*** Input records Section Begins ***
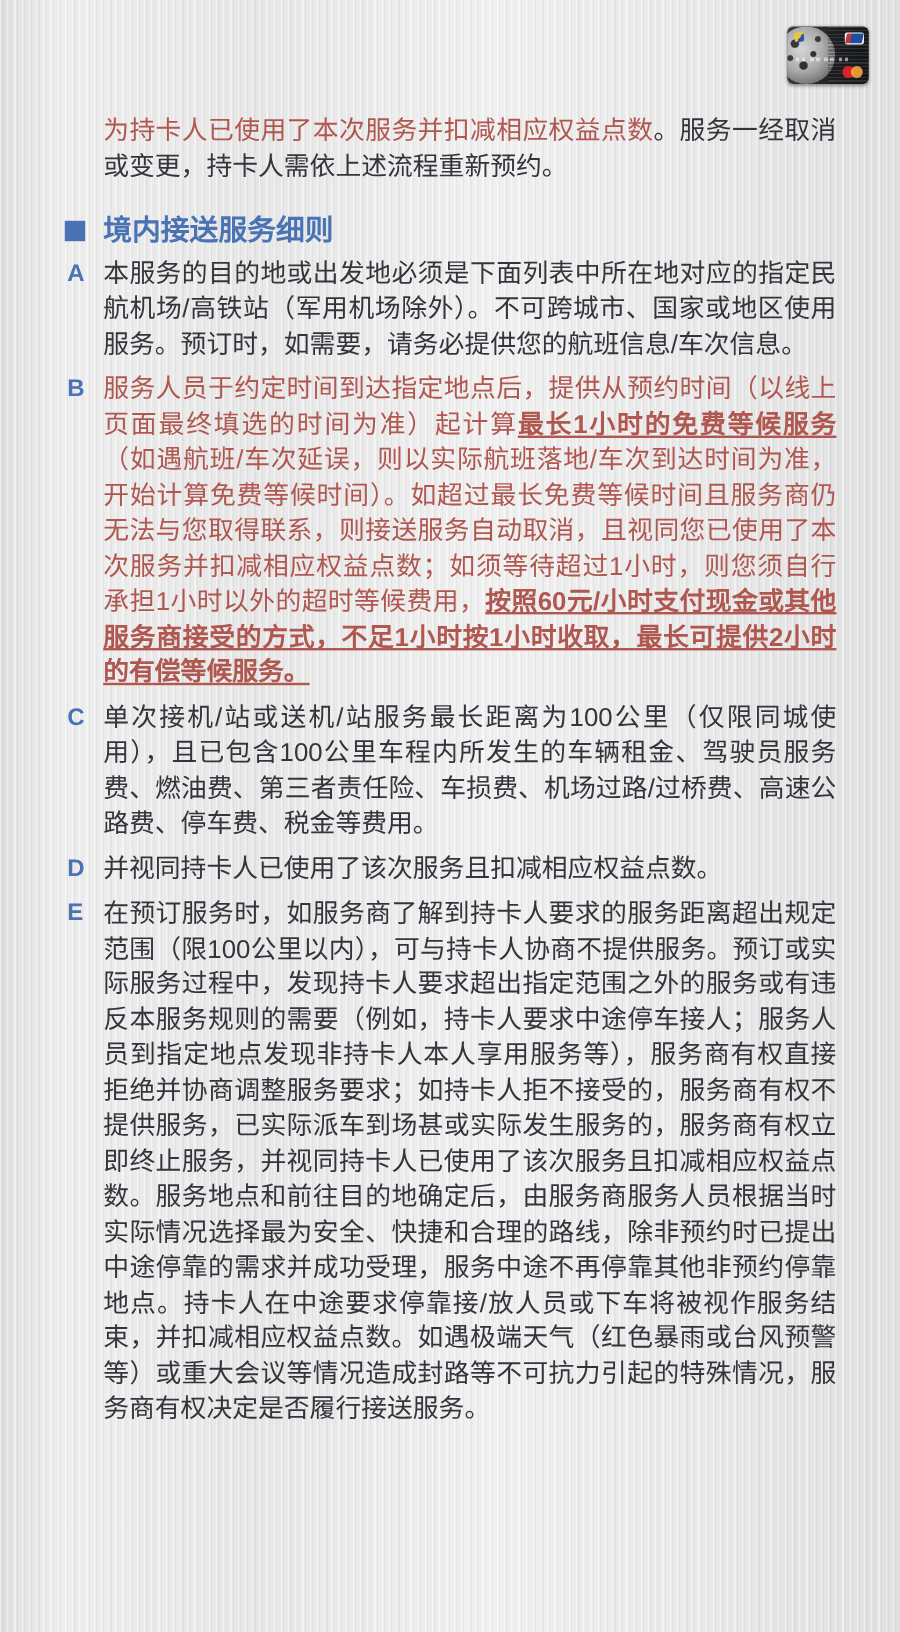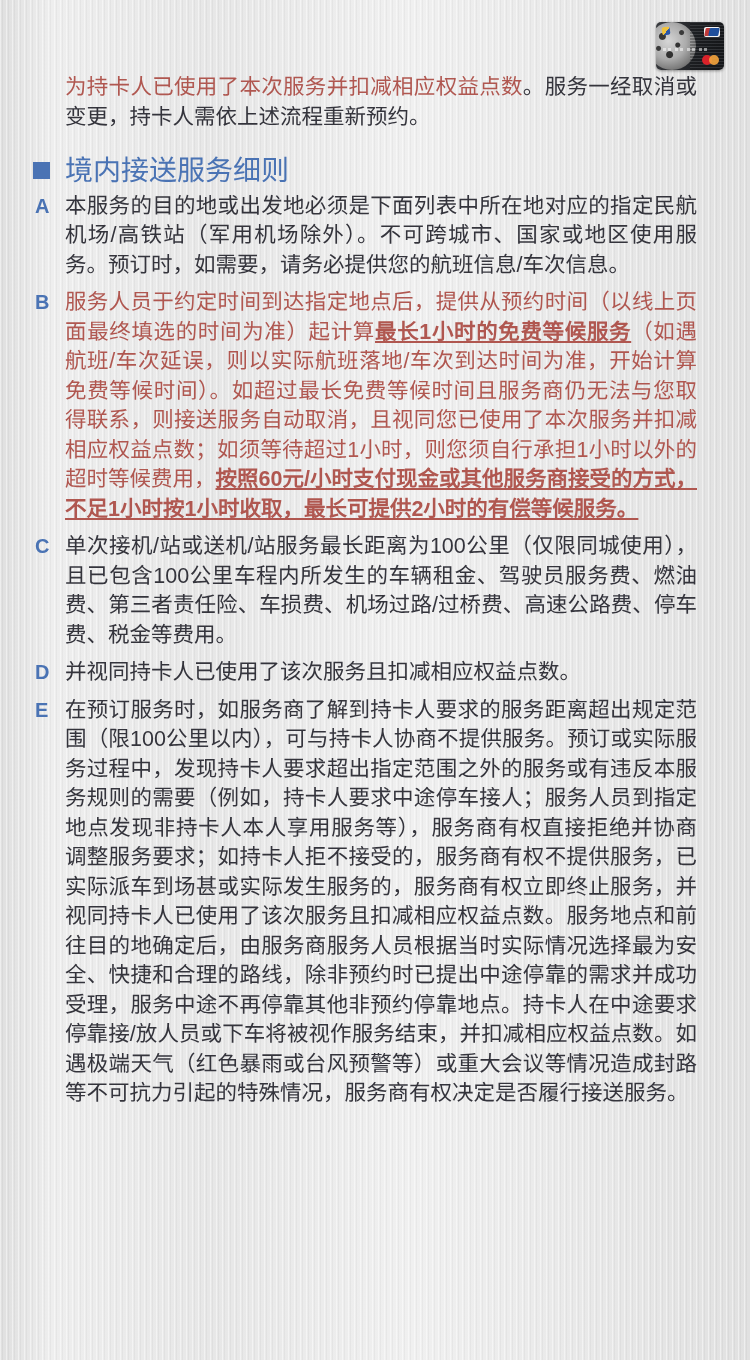--- a/index.html
+++ b/index.html
@@ -79,8 +79,8 @@
   }
   
   .content{
-    position:absolute;left:0;right:0;top:73px;
-    padding:0 53px 0 32px;
+    position:absolute;left:0;right:0;top:95px;
+    padding:0 53px 0 53px;
     font-size:21.5px;line-height:29.5px;
     color:var(--dark);
     letter-spacing:0;

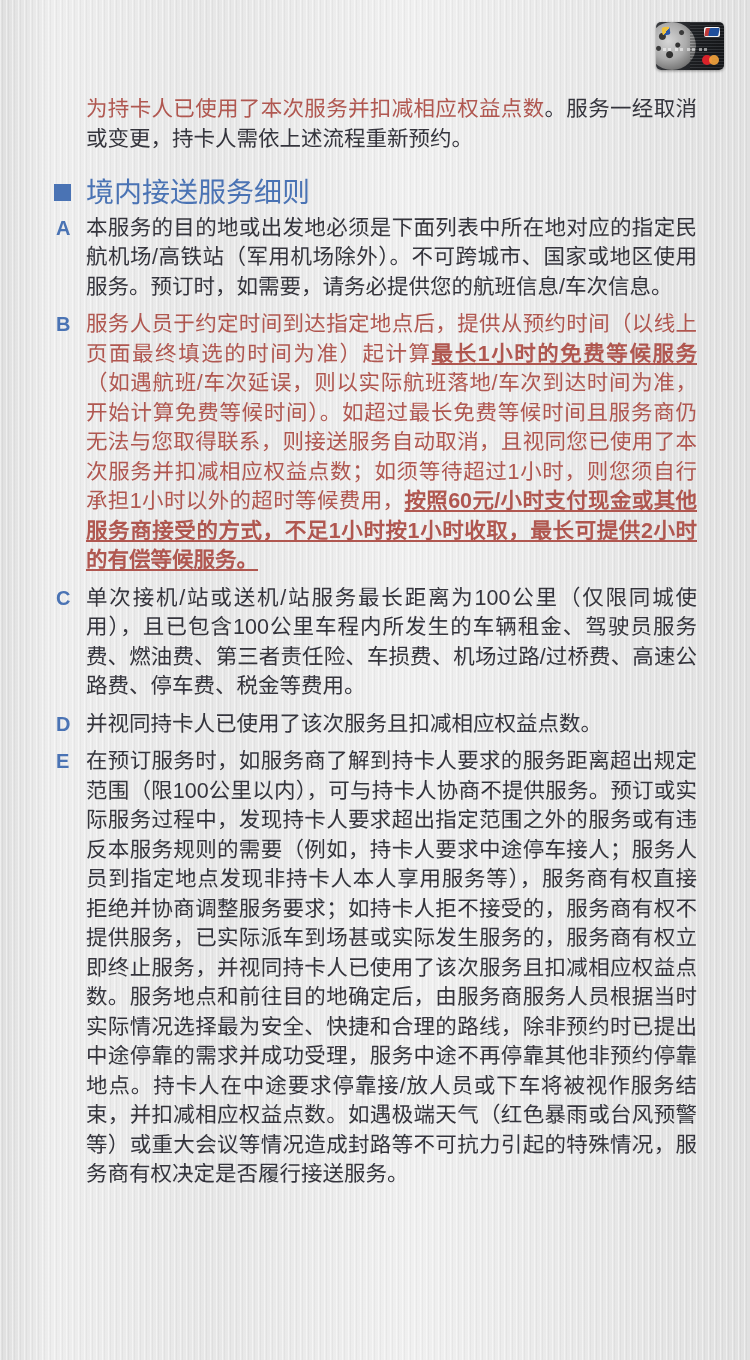--- a/index.html
+++ b/index.html
@@ -102,7 +102,7 @@
     margin-top:6px;margin-left:1px;
   }
   .section-title{
-    margin:0;font-size:28px;line-height:29.5px;font-weight:400;color:var(--blue);
+    margin:0;font-size:24px;line-height:29.5px;font-weight:700;color:var(--blue);
   }
   .item{margin-top:8px;}
   .item.first{margin-top:0;}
*** Input records Section Ends ***
### [Directions]
The lines from the one holding "-102,7 +102,7 @@" to the final line of the entries, both included, are what should be output, exactly and alone.

### [Response to this task]
@@ -102,7 +102,7 @@
     margin-top:6px;margin-left:1px;
   }
   .section-title{
-    margin:0;font-size:28px;line-height:29.5px;font-weight:400;color:var(--blue);
+    margin:0;font-size:24px;line-height:29.5px;font-weight:700;color:var(--blue);
   }
   .item{margin-top:8px;}
   .item.first{margin-top:0;}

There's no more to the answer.